Montréal’s historic Red-Light District

Fantômes du Red Light - Secret Montréal - Café Cléopâtre
Richard Burnett

Richard Burnett

For much of the 20th century Montréal was famed for being a city of pleasure with its exuberant nightlife, one of the hottest jazz scenes on the planet and a notorious Red-Light District that was home to a wide-open scene fueled by American Prohibition which lasted from 1920 to 1933.

In those days Montréal was one of the few places in North America where you could still legally buy alcohol. The city’s unofficial theme song was the 1928 Irving Berlin Co. chart topper Hello Montréal! which summed up the sentiments of thirsty tourists: “Goodbye Broadway, hello Montréal / I’m on my way, I’m on my way / And I’ll make whoop-whoop whoopee night and day!”

Tourists, gamblers, racketeers and the world’s greatest entertainers flocked to the city to let the good times roll. Montréal’s fabled Sin City era would continue well into the 1950s.

Sin City Montréal

“Every night in Montréal was like New Year’s Eve in New York!” burlesque icon Lili St. Cyr observed about Montréal’s Sin City era in her 1982 memoir Ma vie de stripteaseuse (Éditions Quebecor).

St. Cyr’s home base was the landmark Gayety Theatre located in the heart of the now-defunct Red-Light District which overlaps the present-day Quartier des spectacles.

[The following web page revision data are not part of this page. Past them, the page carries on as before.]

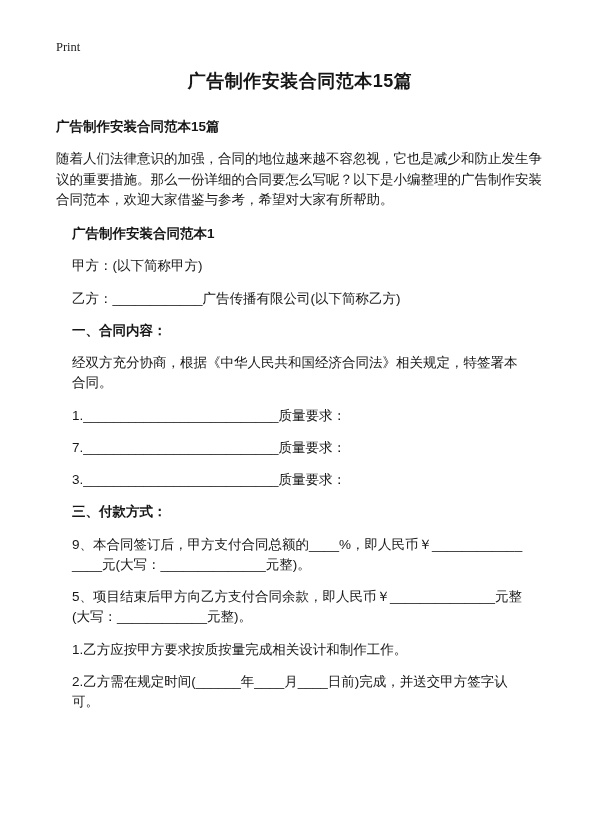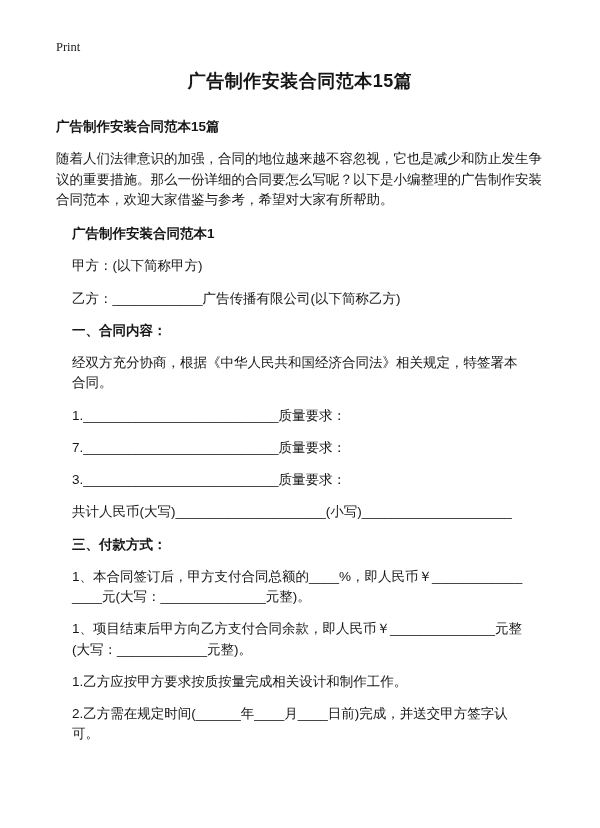"共计人民币(大写)____________________(小写)_______" p.line { html: <p>共计人民币(大写)____________________(小写)____________________</p> -> none }
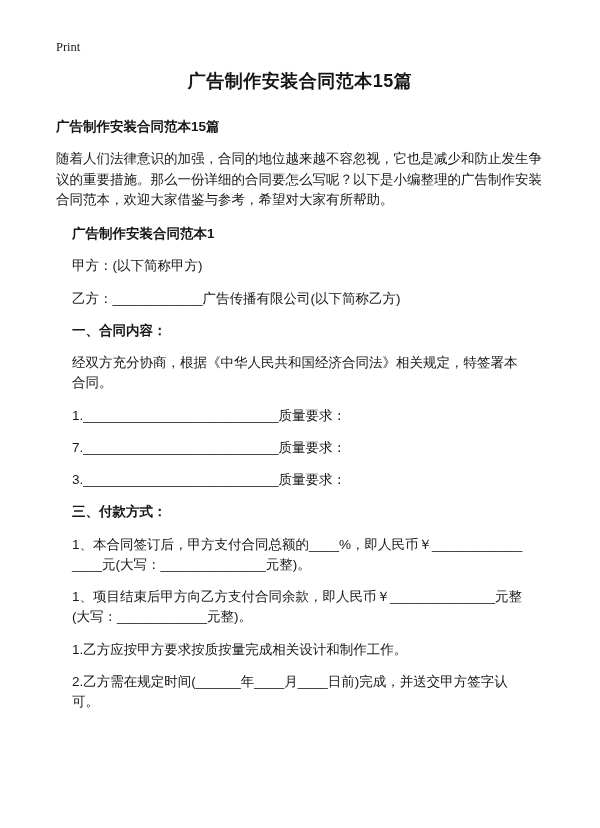"1、本合同签订后，甲方支付合同总额的____%，即人民币￥___________" p.line { text: 1 -> 9 }
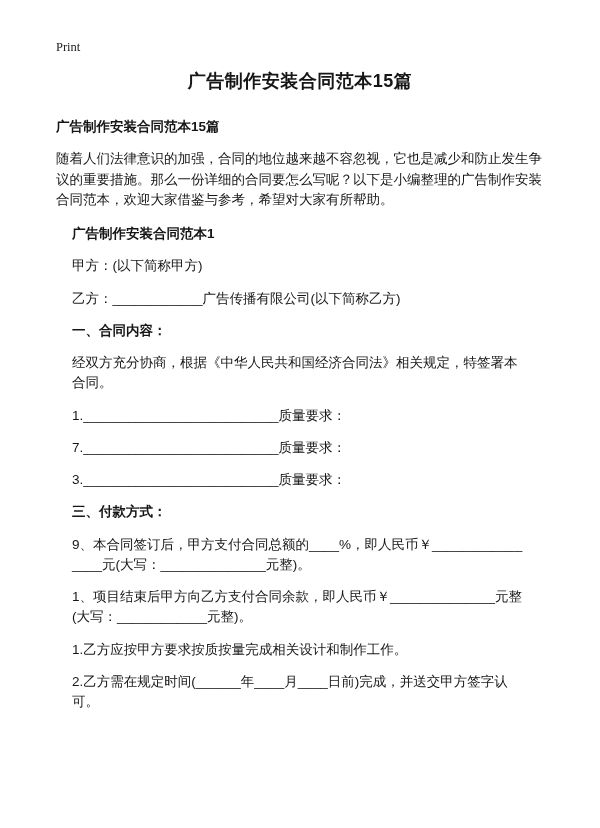"1、项目结束后甲方向乙方支付合同余款，即人民币￥______________元整" p.line { text: 1 -> 5 }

The downtown area now known as the Quartier des spectacles has been home to nightclubs, concert venues and cultural institutions for more than 150 years beginning with the Gesù theatre which opened in 1865. Other theatres followed: the Monument-National, birthplace of francophone professional theatre in 1893; the Gayety Theatre in 1912 (which became the Théâtre du Nouveau Monde in 1951); and Théâtre Saint-Denis in 1916. All are still operating, as is the Imperial Cinema on Bleury Street which in 1913 was one of the first “super palaces” to be built in Montréal.

“Between the 1920s and the start of the 1960s, the neighbourhood was home to an impressive number of cabarets that headlined famous artists,” explains the non-profit Quartier des spectacles Partnership which was created in 2003 to redevelop the area. “Montréal garnered a reputation as a fun-loving city, and tourists started to arrive in great numbers. American Prohibition increased Montréal’s popularity but also created conditions that led to the growth of organized crime, prostitution and illegal gaming houses. It is during this time that the neighbourhood was christened the Red-Light District.”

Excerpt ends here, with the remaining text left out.